SECTION 3. Resignation. A director of the Corporation may resign at any
time by giving written notice of his resignation to the Board of Directors or
the Chairman of the Board or to the President or the Secretary of the
Corporation. Any resignation shall take effect at the time specified in it or,
should the time when it is to become effective not be specified in it,
immediately upon its receipt. Acceptance of a resignation shall not be necessary
to make it effective unless the resignation states otherwise.
SECTION 4. Removal of Directors. Any director of the Corporation may be
removed by the stockholders with or without cause by a vote of a majority of the
votes entitled to be cast for the election of directors.

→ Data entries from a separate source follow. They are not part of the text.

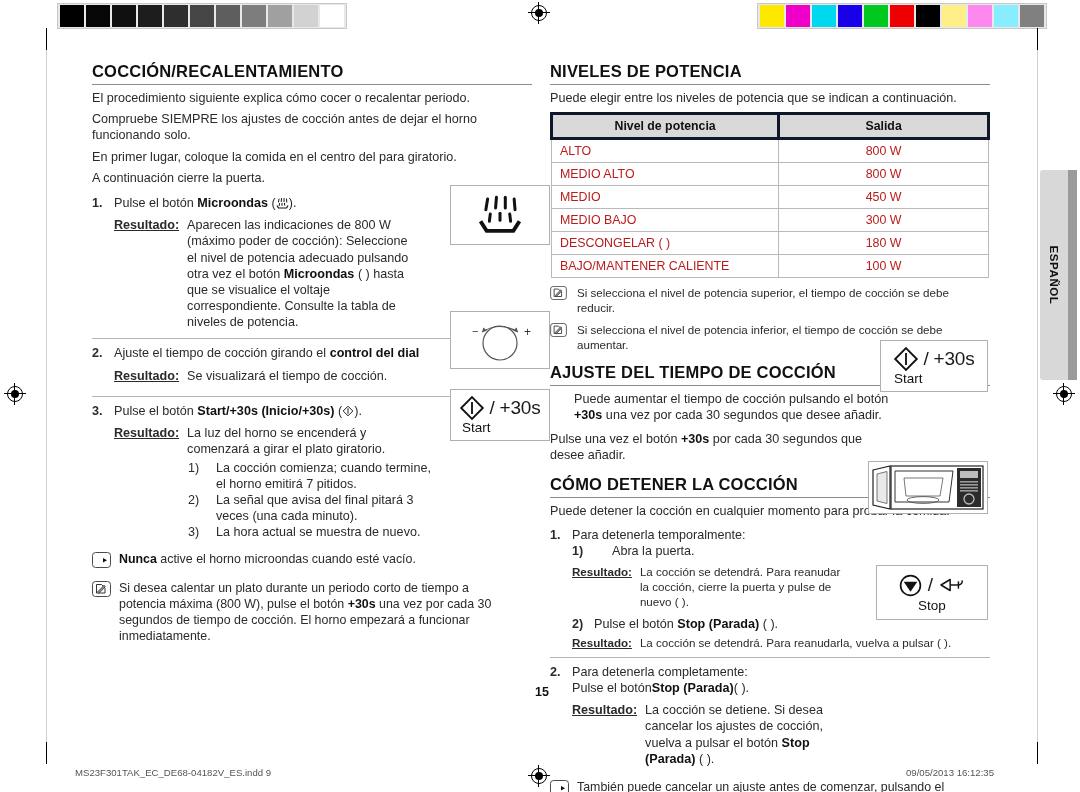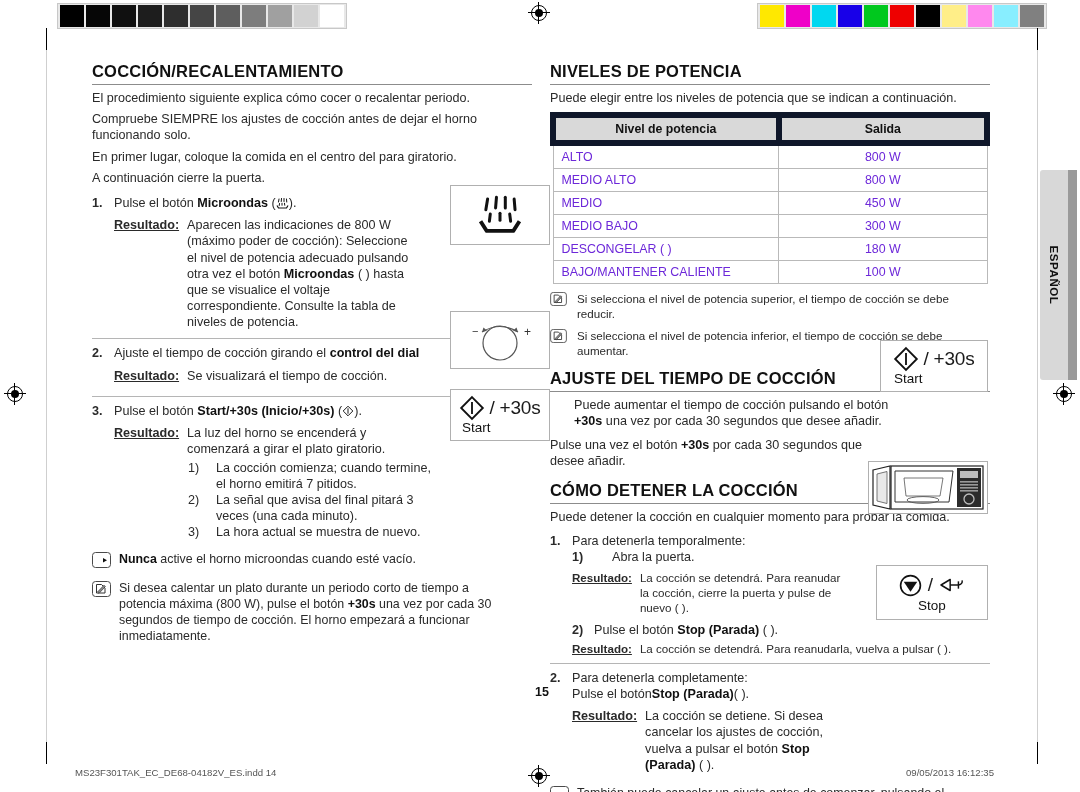"Nivel de potencia" table.pwr th { border: 6px solid #0f172a -> 3px solid #0f172a }
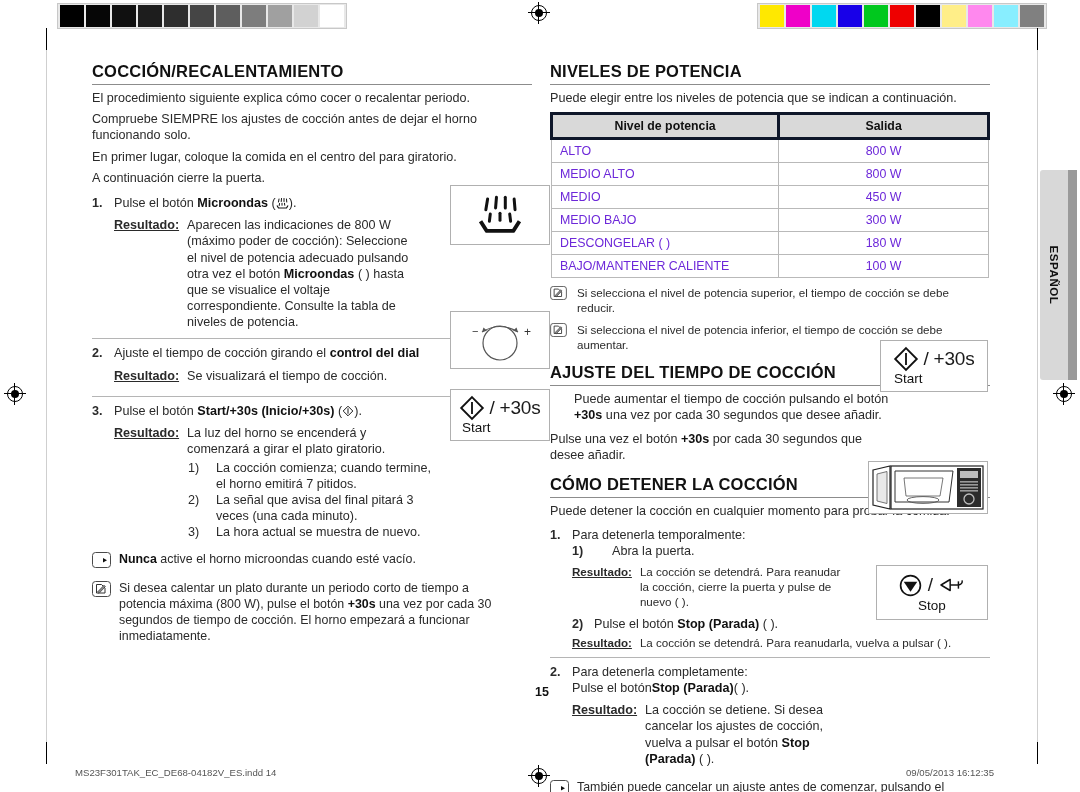"ALTO" table.pwr td { color: #6d28d9 -> #b91c1c }
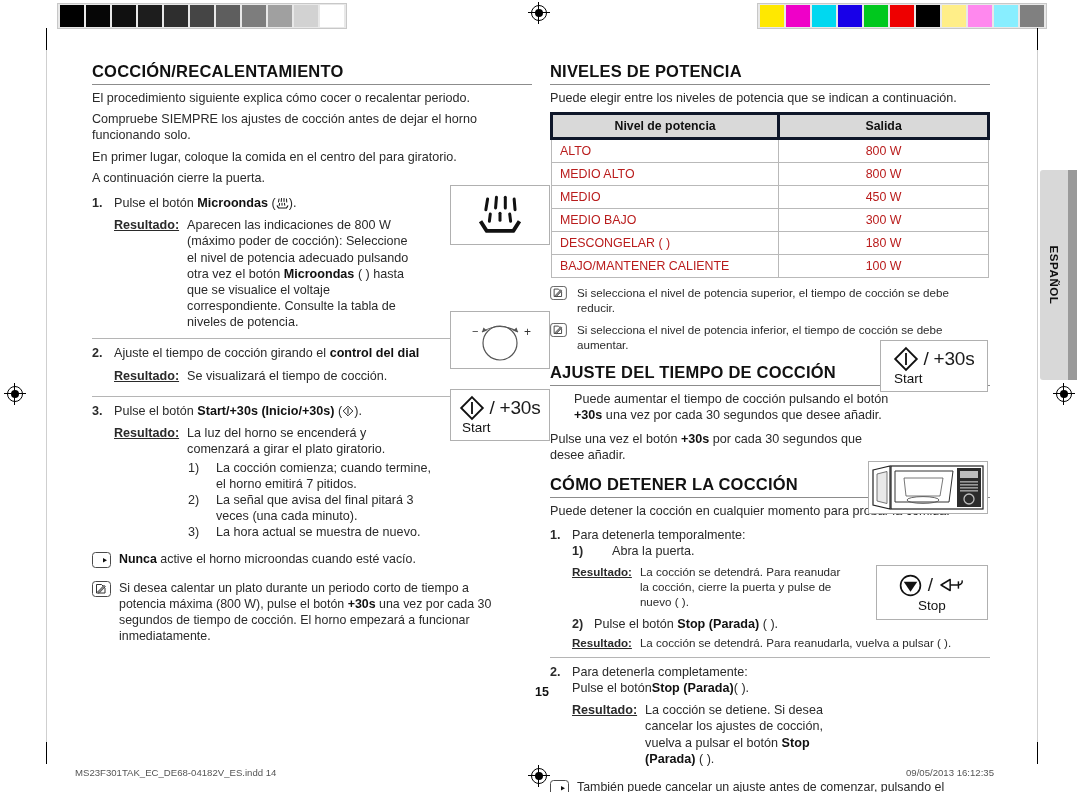"MS23F301TAK_EC_DE68-04182V_ES.indd 14" div.footer { text: 14 -> 9 }
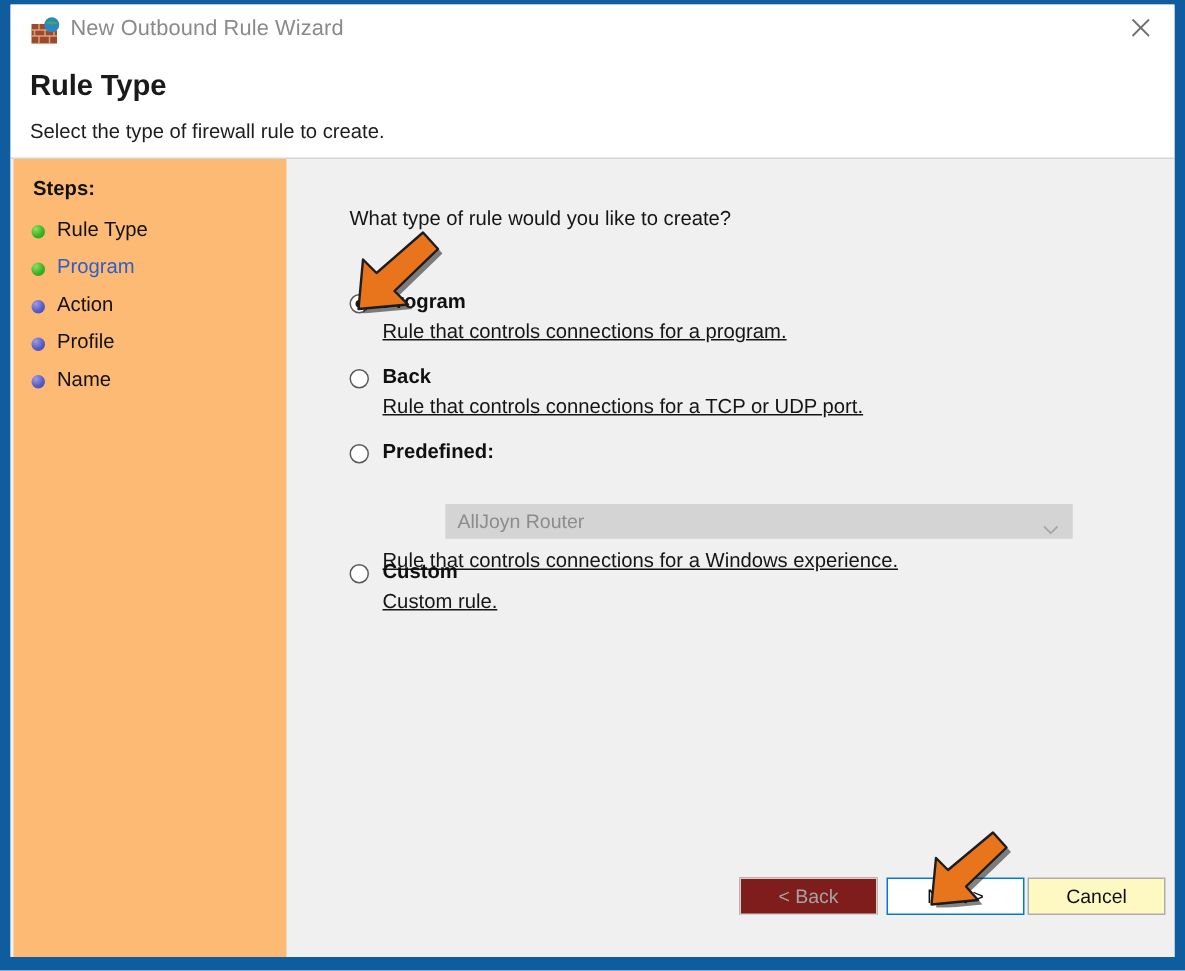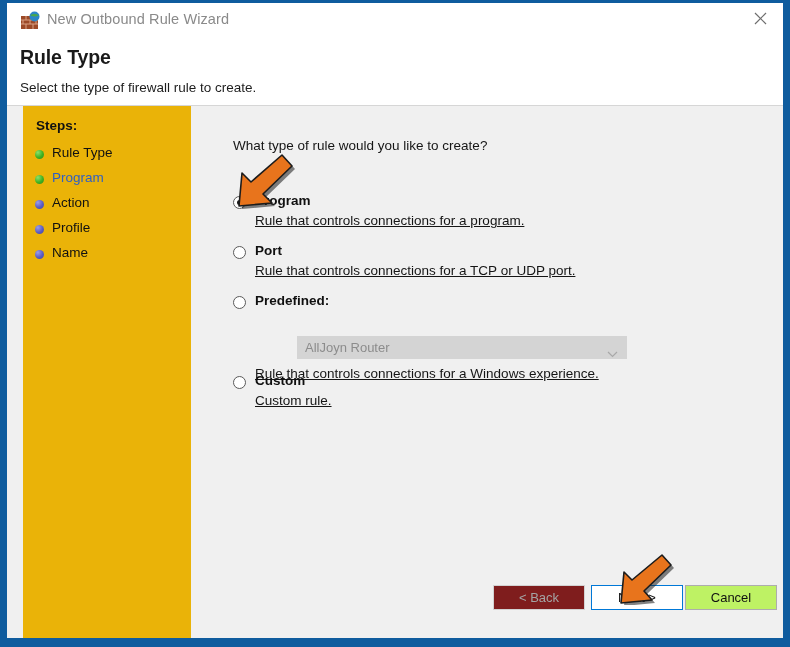"Steps:" #sidebar { background: #eab308 -> #fdba74; left: 16px -> 2px }
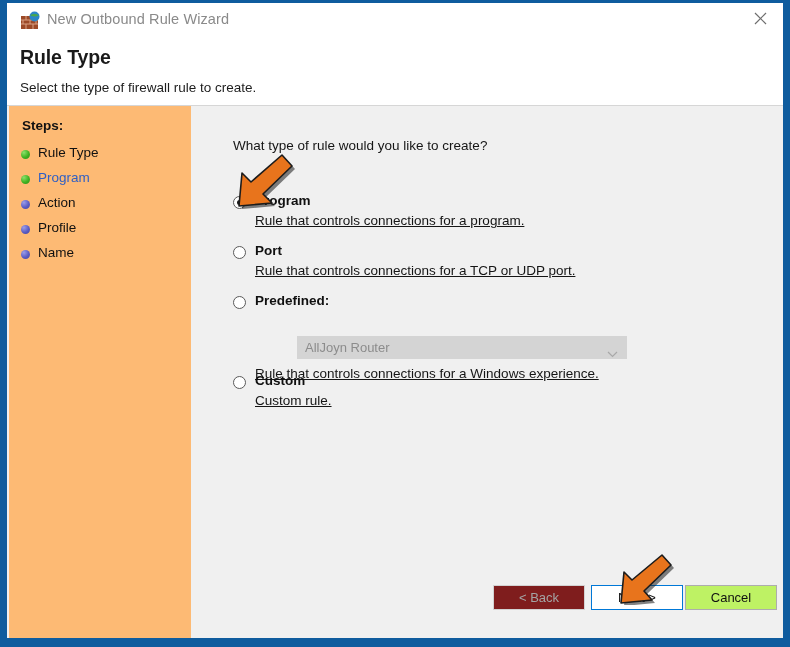"Port" span.opt-label { text: Port -> Back }
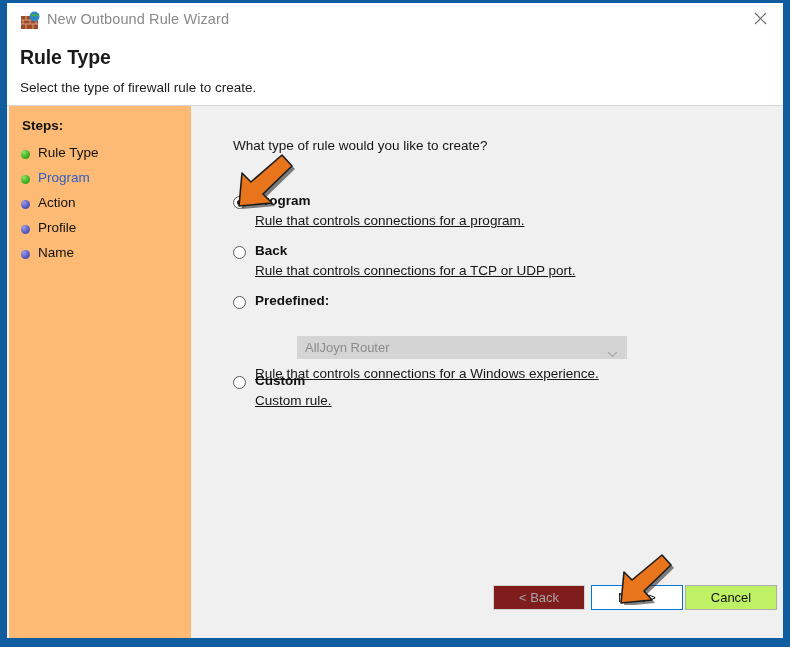"AllJoyn Router" #predef-combo { width: 330px -> 418px }
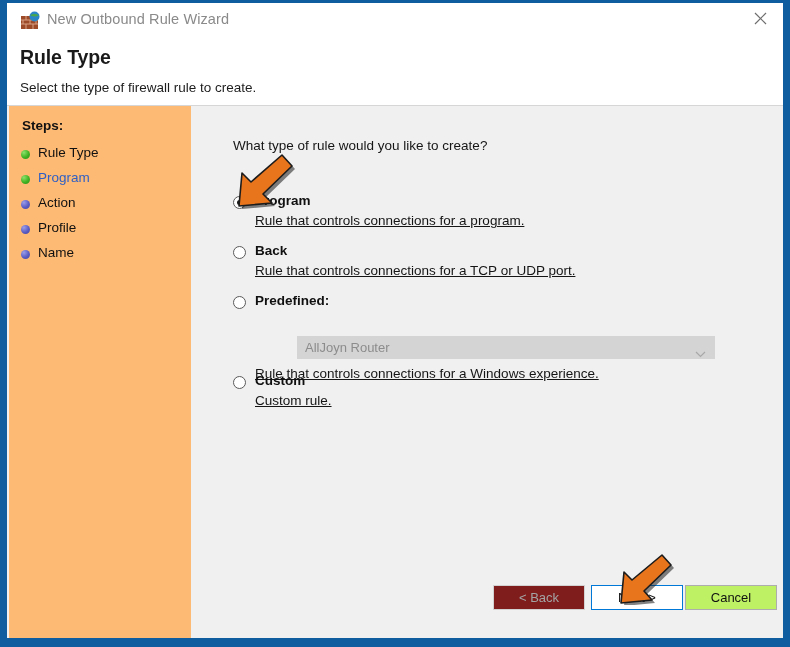"Cancel" .btn { background: #bef264 -> #fef9c3 }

SECTION 5. Vacancies. Subject to the provisions of the Investment Company
Act of 1940, as amended, any vacancies in the Board of Directors, whether
arising from death, resignation, removal or any other cause except an increase
in the number of directors, shall be filled by a vote of the majority of the
Board of Directors then in office even though that majority is less than a
quorum, provided that no vacancy or vacancies shall be filled by action of the
remaining directors if, after the filling of the vacancy or vacancies, fewer
than two-thirds of the directors then holding office shall have been elected by
the stockholders of the Corporation. A majority of the entire Board holding
office prior to the increase may fill a vacancy that results from an increase in
the number of directors. In the event that at any time a vacancy exists in any
office of a director that may not be filled by the remaining directors, a
special meeting of the stockholders shall be held as promptly as possible and in
any event within sixty (60) days, for the purpose of filling the vacancy or
vacancies. Any director appointed by the Board of Directors to fill a vacancy
shall hold office only until the next annual meeting of stockholders of the
Corporation and until a successor has been elected and qualifies or until his
earlier resignation or removal. Any director elected by the stockholders to fill
a vacancy shall hold office for the balance of the term of the directors whose
death, resignation or removal occasioned the vacancy and until a successor has
been elected and qualifies or until his earlier resignation or removal.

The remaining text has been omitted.